La grande différence entre « Échouage » et
« Échouement » est que le premier est un acte volontaire
et réalisé dans un endroit réputé non dangereux.
Le second n’est pas stipulé du tout dans les prévisions
de voyage !
On
échoue donc par exemple un navire à la grève pour le
caréner à marée descendante. Certains navires ne se
prêtent pas forcément à ce genre de manœuvre de par
leurs formes ou leurs appendices de coque. Les petits
navires de pêche ou de plaisance peuvent user de
béquilles pour s’échouer droits.
Certains ports à marées, et dits d’échouages, sont
coutumiers du fait.

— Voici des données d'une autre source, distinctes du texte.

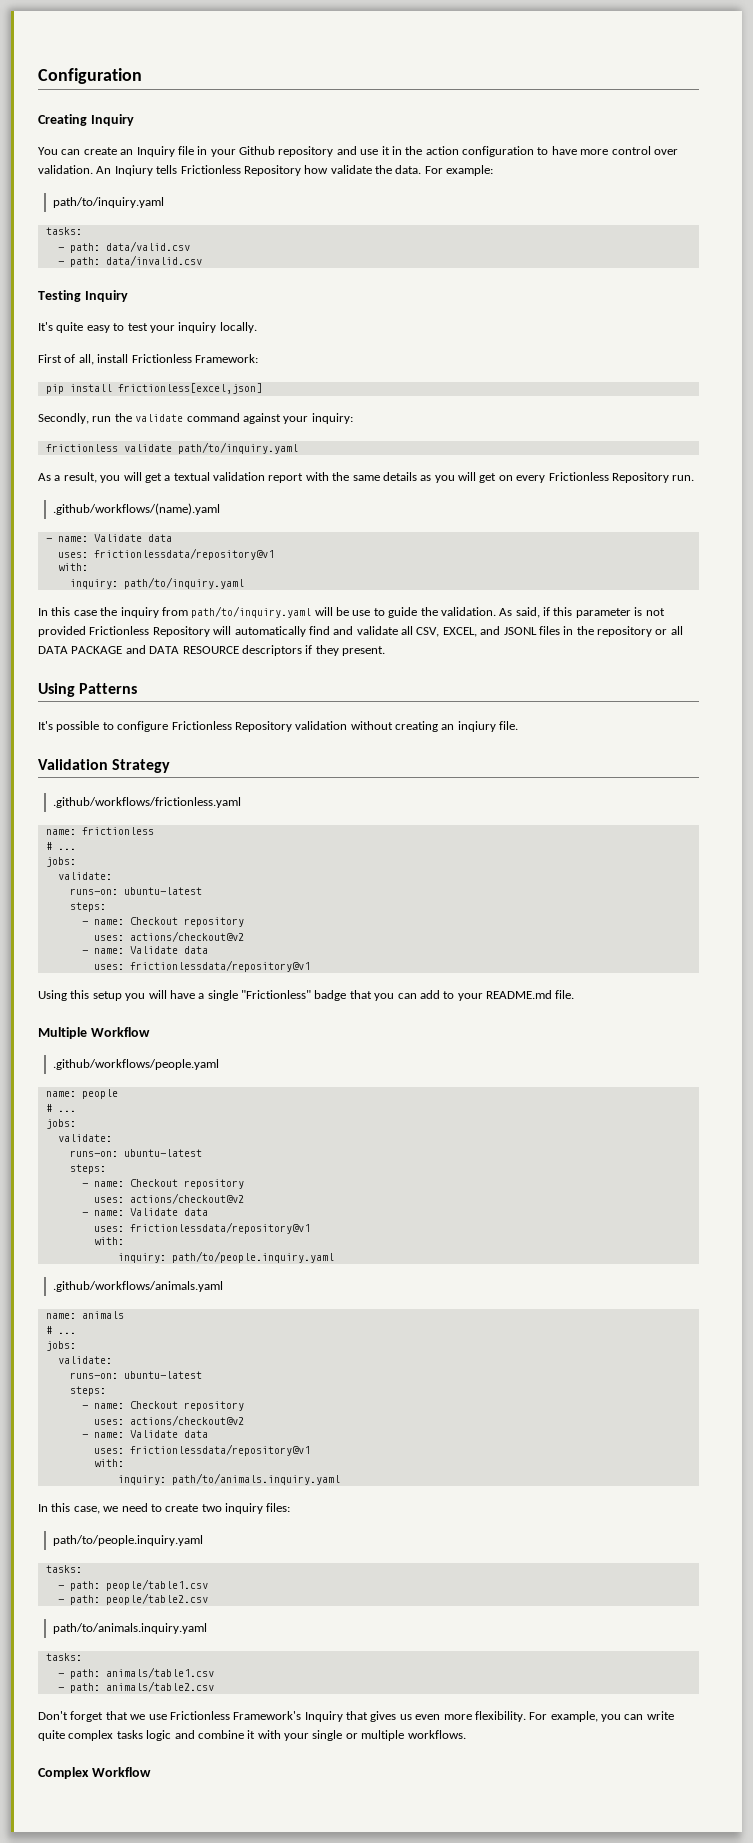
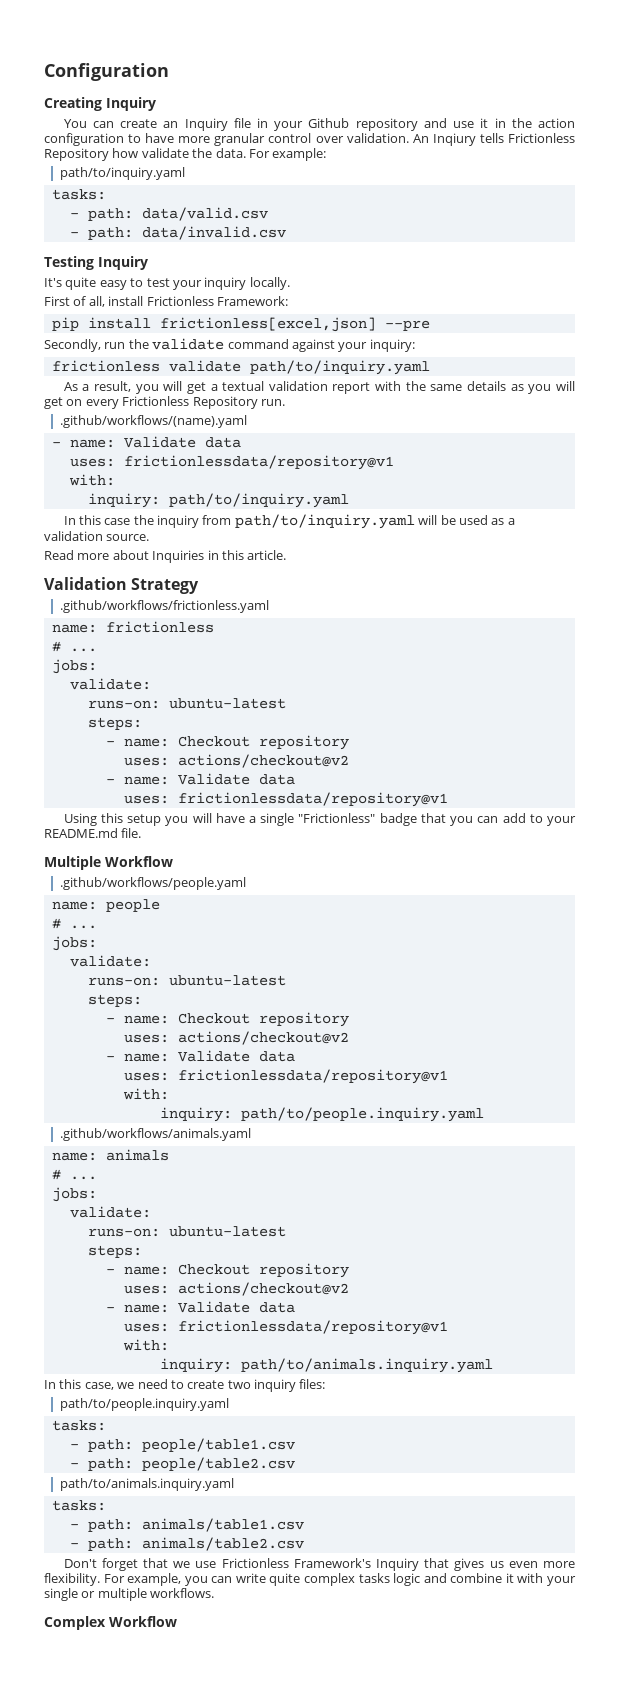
(609, 152) none -> [214,133,266,146] granular
(262, 388) none -> [384,320,430,331] --pre
[352,607,665,618] [38,626,683,637] [38,645,385,656] [38,683,138,697] [38,721,519,732] use to guide the validation. As said, if this parameter is not provided Frictionless Repository will automatically find and validate all CSV, EXCEL, and JSONL files in the repository or all DATA PACKAGE and DATA RESOURCE descriptors if they present. // Using Patterns // It's possible to configure Frictionless Repository validation without creating an inqiury file. -> [458,515,515,525] [44,531,150,541] [44,550,287,563] used as a validation source. // Read more about Inquiries in this article.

Ils obligent les navires qui y font
escale à se poser sur des fonds généralement vaseux, et
à y faire leur souille. Les prises d’eau hautes pour les
réfrigérants de la machine et des auxiliaires sont
préférables tant qu’elles sont encore alimentées… !
Il est
des pays spécialisés dans la démolition et le
démantèlement des vieux navires ou ceux-ci sont échoués
sur des plages pour être livrés aux mains des
ferrailleurs. Au prix de l’acier sur le marché
international actuel, ce peut être une bonne opération
même si elle n’est pas forcément écologique.
On ne
reviendra pas ici sur le « Grand Tourisme Maritime »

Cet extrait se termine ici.